Acute Neck Pain

I woke up with neck pain, what do I do next?

   Over the course of a lifetime, most of us will experience an acute episode of neck pain. Whether it was caused by sleeping awkwardly or from checking your blind spot too quickly while driving, many of us do not know what to do next. Regardless of the cause, it is encouraged to have a medical professional perform a proper examination of any injury before self-treatment. Still, it is not always possible to have that done immediately. The following are some simple exercises that you can try at home to help manage your pain and symptoms.

  When you experience neck pain the best thing is to keep moving your neck. Often times, when pain develops, we suddenly start avoid moving our neck because it generates some pain! Now with in reason we want to maintain basic ranges of motion. If you let it stiffen upt, this can cause the joints and muscles to seize and make recovery longer and harder. Periodically move your neck through any tolerable range of motion.

  Certain people may notice their range of motion may be significantly decreased, particularly in one direction maybe, but it is important to maintain whatever range of motion is manageable. If your pain increases significantly with motion while seated or standing, you can try and perform your range of motion exercises while lying on your back. This helps to take gravity out of the equation, along with extra muscles seizing up, and often increase the amount of tolerable mobility that you have.
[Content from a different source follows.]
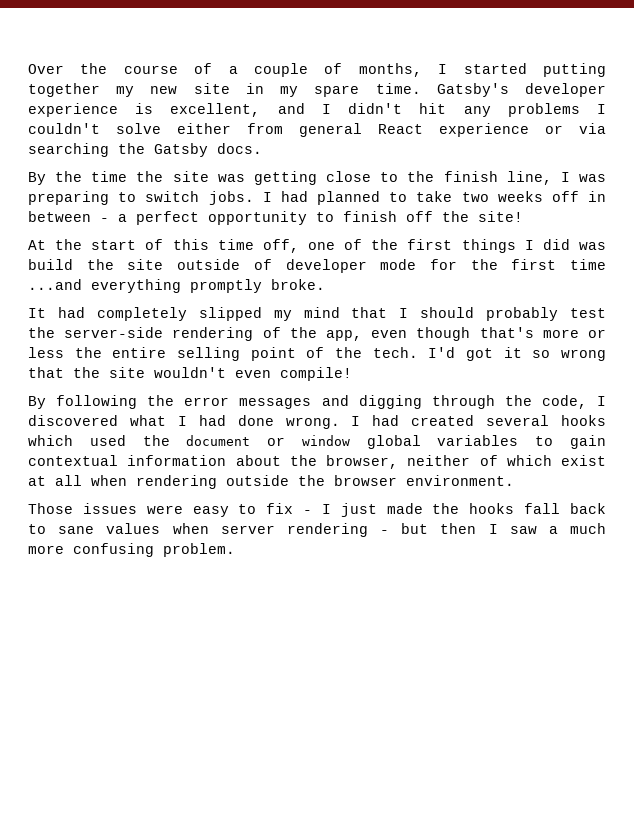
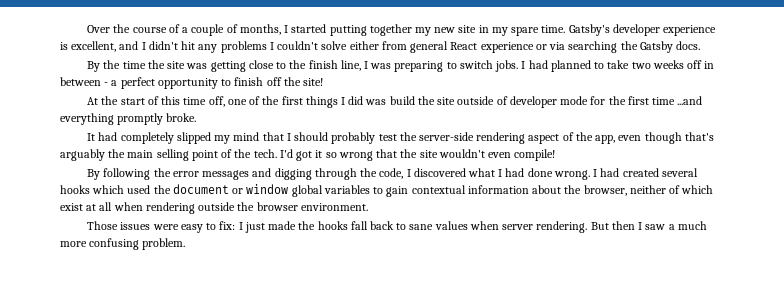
- It had completely slipped my mind that I should probably test the server-side rendering of the app, even though that's more or less the entire selling point of the tech.
+ It had completely slipped my mind that I should probably test the server-side rendering aspect of the app, even though that's arguably the main selling point of the tech.
- Those issues were easy to fix - I just made the hooks fall back to sane values when server rendering - but then I saw a much more confusing problem.
+ Those issues were easy to fix: I just made the hooks fall back to sane values when server rendering. But then I saw a much more confusing problem.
    This exercise is not designed to treat all forms of neck pain; rather, they are a great general place to start!

    If you experience neck pain routinely and it is worse right when you first wake up in the morning, in some cases it can be an irritated spinal disc. As we move around all day our discs compress down, in height, allowing for more range of motion in the joints. When we go to bed at night our discs swell up or rather rehydrate. That is completely normal but when you do have any type of irritation, that “fullness” can be seen as a dangor and your body may try to protect that area causing more stiffness, sensitivity or even spasms. So what do you have to do? First thing in the moring you have to get moving.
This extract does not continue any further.